I'm not so sure about the similar code in .NET but I'm interested in .NET Standard or .NET Core, my custom CustomTypeDescriptor never has a chance to be injected/used because the custom TypeDescriptionProvider does not seem to work, here is a simple implementation (actually not any custom logic added yet):
public class CustomTypeDescProvider : TypeDescriptionProvider
{
public override ICustomTypeDescriptor GetTypeDescriptor(Type objectType, object instance)
{
//set breakpoint here and wait forever for its jumping in.
return base.GetTypeDescriptor(objectType, instance);
}
}
I've tried adding the custom description provider like this:
public class MyType {
static MyType(){
TypeDescriptor.AddProvider(new CustomTypeDescProvider(), typeof(MyType));
}
//...
}
as well as using the TypeDescriptionProviderAttribute like this:
[TypeDescriptionProvider(typeof(CustomTypeDescProvider))]
public class MyType {
//...
}
It never comes to my set breakpoint inside GetTypeDescriptor(Type objectType, object instance). So with my knowledge, it should be invoked at least when any code accessing the metadata info (attributes, properties, ... such as by using reflection) of the type MyType, but it always seems to use the default provider.
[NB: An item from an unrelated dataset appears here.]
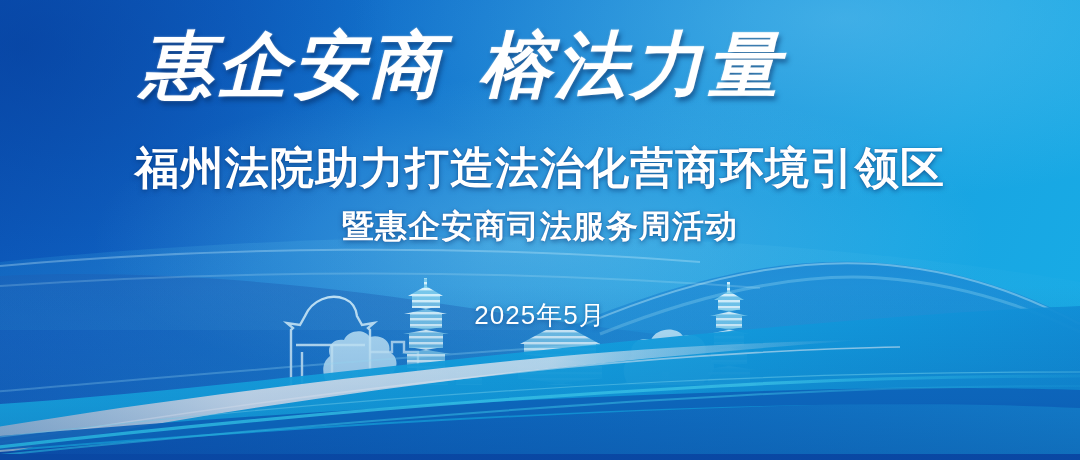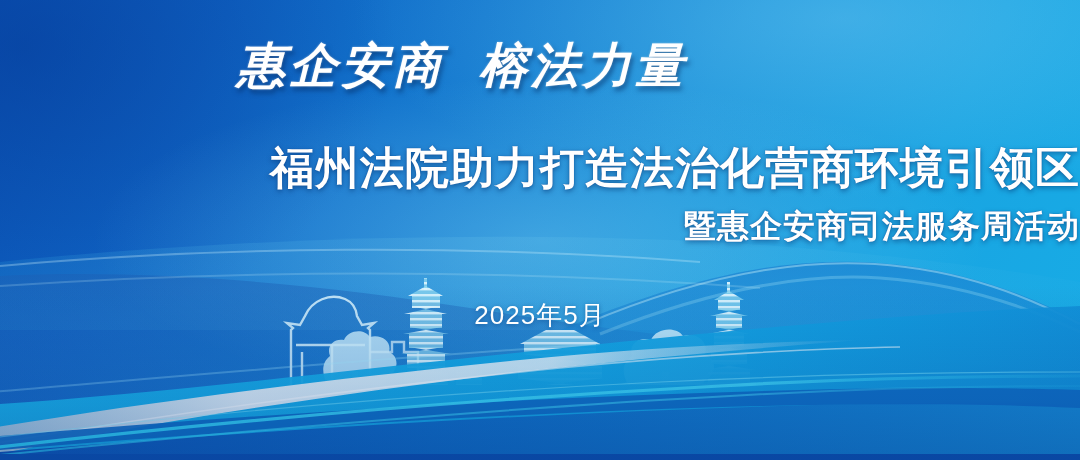"惠企安商 榕法力量" #calligraphy { font-size: 48px -> 72px }
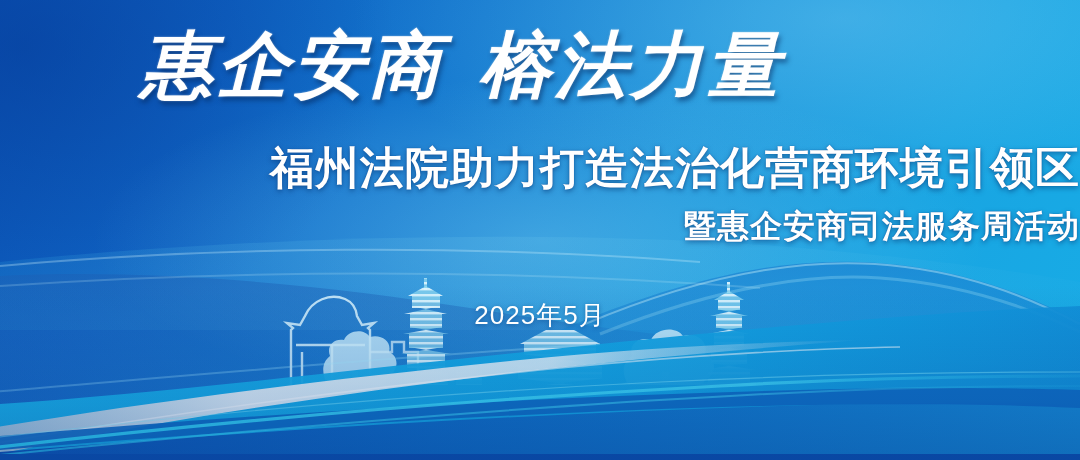"福州法院助力打造法治化营商环境引领区" .headline { text-align: right -> center }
Not any exception raised to tell me that Hey your code will not work, stop hoping for it working, and actually I can even see this event TypeDescriptor.Refreshed triggered after the call TypeDescriptor.AddProvider, which as documented means that it succeeded, well really ridiculous, maybe I don't understand its definition of the so-called success.
Why is it not working in this case? Don't we have any way to make it work? This is especially important to me to make my library project not depend on some dependencies.
Update
I expect my code should run and provide custom metadata info (such as attributes) when using reflection like this:
var attrs = typeof(MyType).GetCustomAttributes();
However I've just realized that looks like the TypeDescriptor provides another storage of metadata which can only be accessed via the TypeDescriptor (not via reflection), like this:
var attrs = TypeDescriptor.GetAttributes(typeof(MyType));
Well if so it's just useless =)) , we know that Reflection is some kind of a very popular way to extract metadata, providing a standard API to access metadata, all libraries will use reflection, so we need some magic to inject into the reflection's flow, not into the TypeDescriptor's flow. Really it's confusing me, I really thought that TypeDescriptor is some powerful tool having a strong association with reflection, but looks like it's just another very different thing.